On the other hand, income tax data recently released by the Internal Revenue Service seem to show the exact opposite: People in the bottom fifth of income-tax filers in 1996 had their incomes increase by 91 percent by 2005.
The top one percent -- "the rich" who are supposed to be monopolizing the money, according to the left -- saw their incomes decline by a whopping 26 percent.
Meanwhile, the average taxpayers' real income increased by 24 percent between 1996 and 2005.
How can all this be? How can official statistics from different agencies of the same government -- the Census Bureau and the IRS -- lead to such radically different conclusions?
There are wild cards in such data that need to be kept in mind when you hear income statistics thrown around -- especially when they are thrown around by people who are trying to prove something for political purposes.
One of these wild cards is that most Americans do not stay in the same income brackets throughout their lives. Millions of people move from one bracket to another in just a few years.
What that means statistically is that comparing the top income bracket with the bottom income bracket over a period of years tells you nothing about what is happening to the actual flesh-and-blood human beings who are moving between brackets during those years.
That is why the IRS data, which are for people 25 years old and older, and which follow the same individuals over time, find those in the bottom 20 percent of income-tax filers almost doubling their income in a decade. That is why they are no longer in the same bracket.
That is also why the share of income going to the bottom 20 percent bracket can be going down, as the Census Bureau data show, while the income going to the people who began the decade in that bracket is going up by large amounts.
Unfortunately, most income statistics, including those from the Census Bureau, do not follow individuals over time. The Internal Revenue Service does that and so does a study at the University of Michigan, but they are the exceptions rather than the rule.
Following trends among income brackets over the years creates the illusion of following people over time. But the only way to follow people is to follow people.
Another wild card in income statistics is that many such statistics are about households or families -- whose sizes vary over time, vary between one racial or ethnic group and another, and vary between one income bracket and another.
That is why household or family income can remain virtually unchanged for decades while per capita income is going up by very large amounts. The number of people per household and per family is declining.

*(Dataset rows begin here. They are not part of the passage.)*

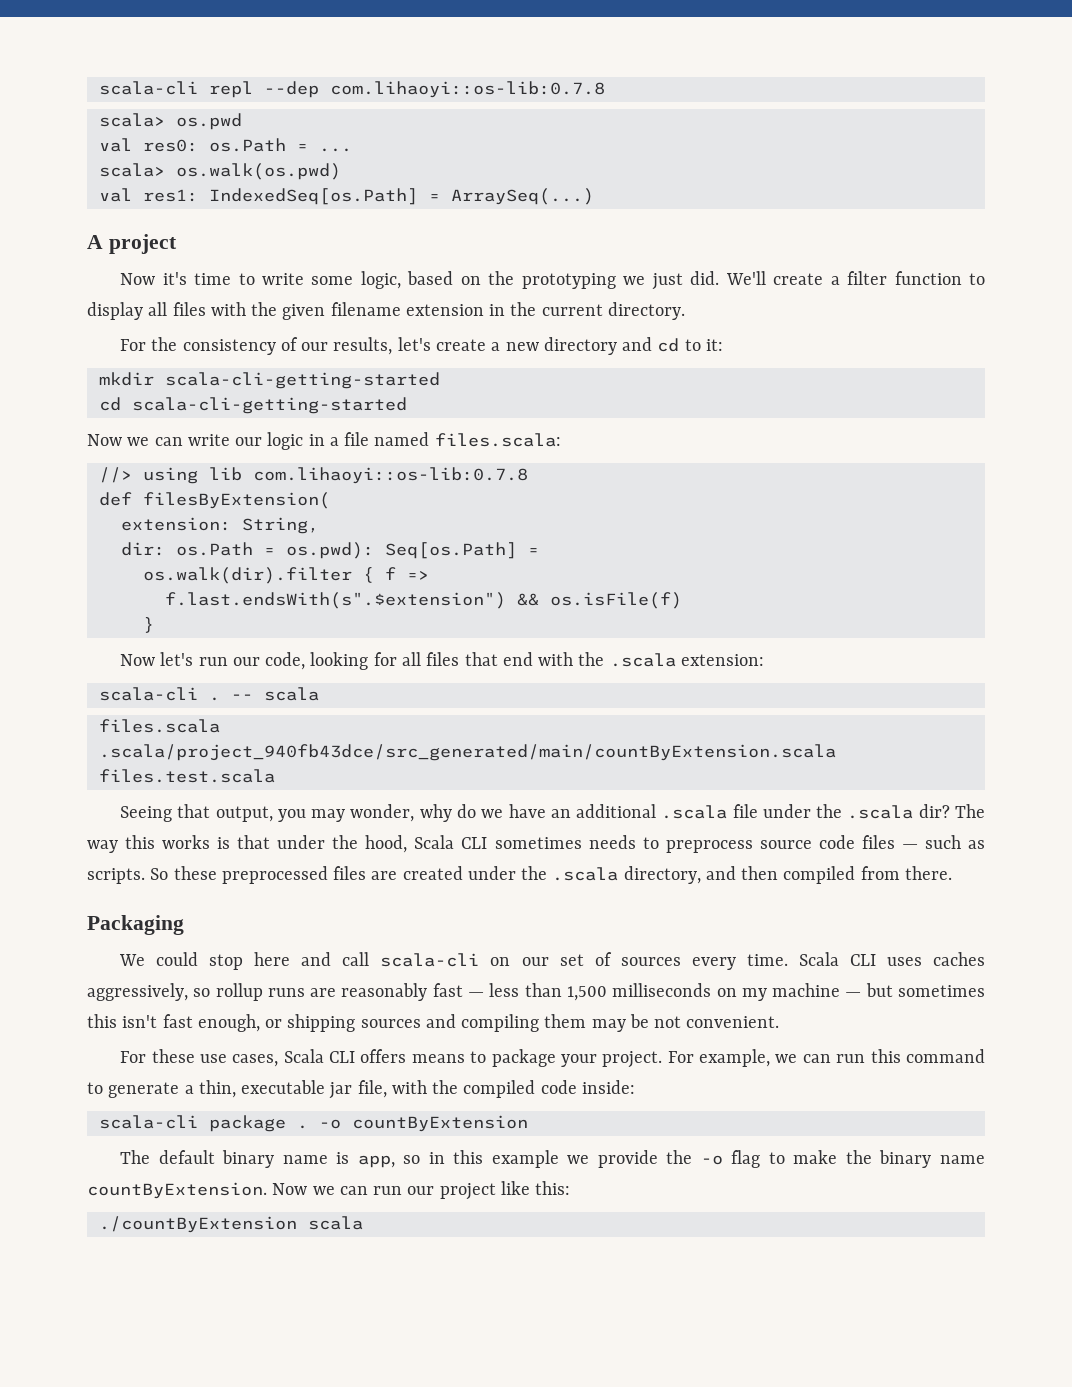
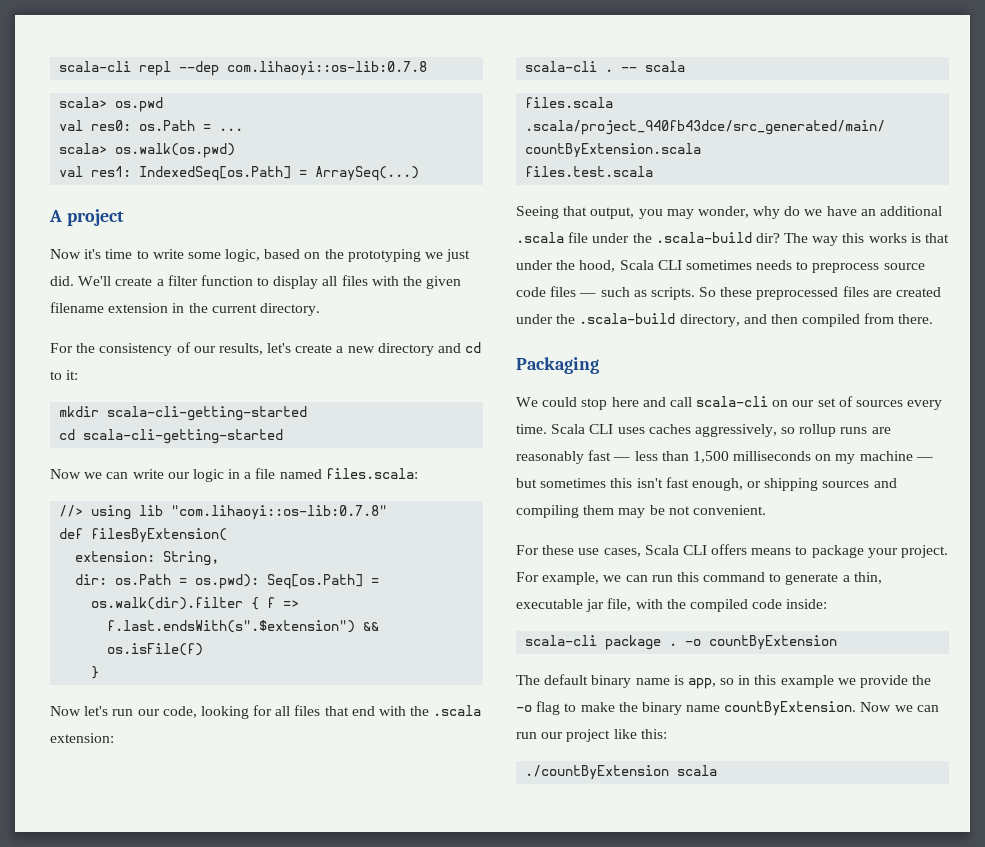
- //> using lib com.lihaoyi::os-lib:0.7.8
+ //> using lib "com.lihaoyi::os-lib:0.7.8"
- Seeing that output, you may wonder, why do we have an additional .scala file under the .scala dir?
+ Seeing that output, you may wonder, why do we have an additional .scala file under the .scala-build dir?
- So these preprocessed files are created under the .scala directory, and then compiled from there.
+ So these preprocessed files are created under the .scala-build directory, and then compiled from there.

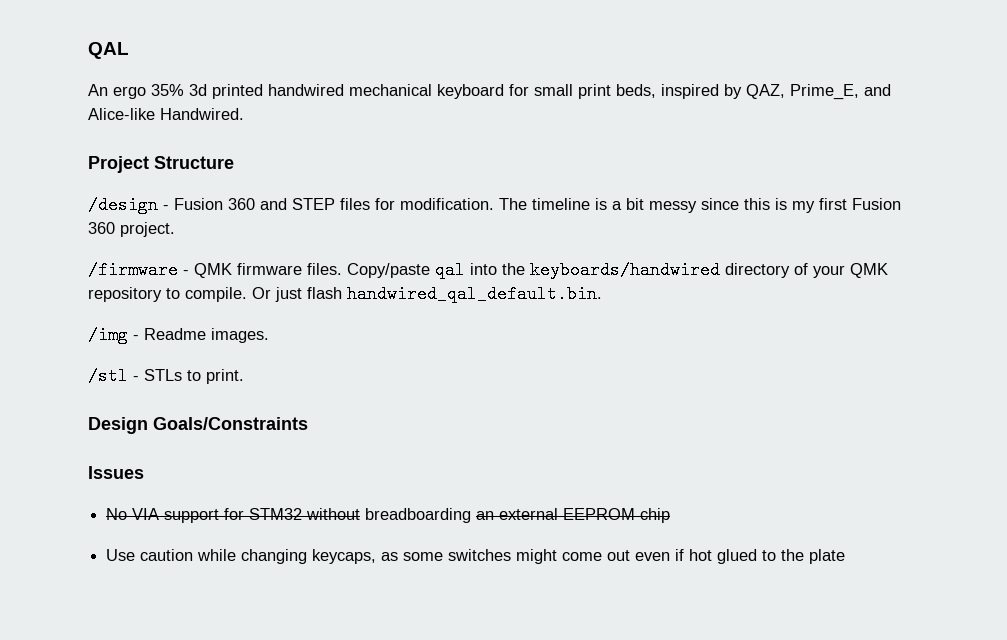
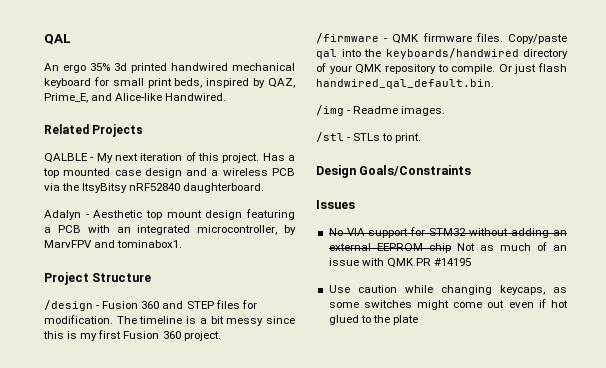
+ Related Projects
+ QALBLE - My next iteration of this project. Has a top mounted case design and a wireless PCB via the ItsyBitsy nRF52840 daughterboard.
+ Adalyn - Aesthetic top mount design featuring a PCB with an integrated microcontroller, by MarvFPV and tominabox1.
- No VIA support for STM32 without breadboarding an external EEPROM chip
+ No VIA support for STM32 without adding an external EEPROM chip Not as much of an issue with QMK PR #14195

Differences in the number of people per household from one ethnic group to another is why Hispanics have higher household incomes than blacks, while blacks have higher individual incomes than Hispanics.
Considering the millions of dollars being paid to each of the anchors who broadcast network news, surely these networks can afford to hire a few statisticians to check the statistics being thrown around, before these numbers are broadcast across the land as facts on which we are supposed to base policies and elect presidents.
Now that the Internal Revenue data show the opposite of what the media and the politicians have been saying for years, should we expect either to change? Not bloody likely.
The University of Michigan study, which has been going on for decades, shows patterns very similar to those of the IRS data. Those patterns have been ignored for decades.
Too many in the media and in politics choose whatever statistics fit their preconceptions.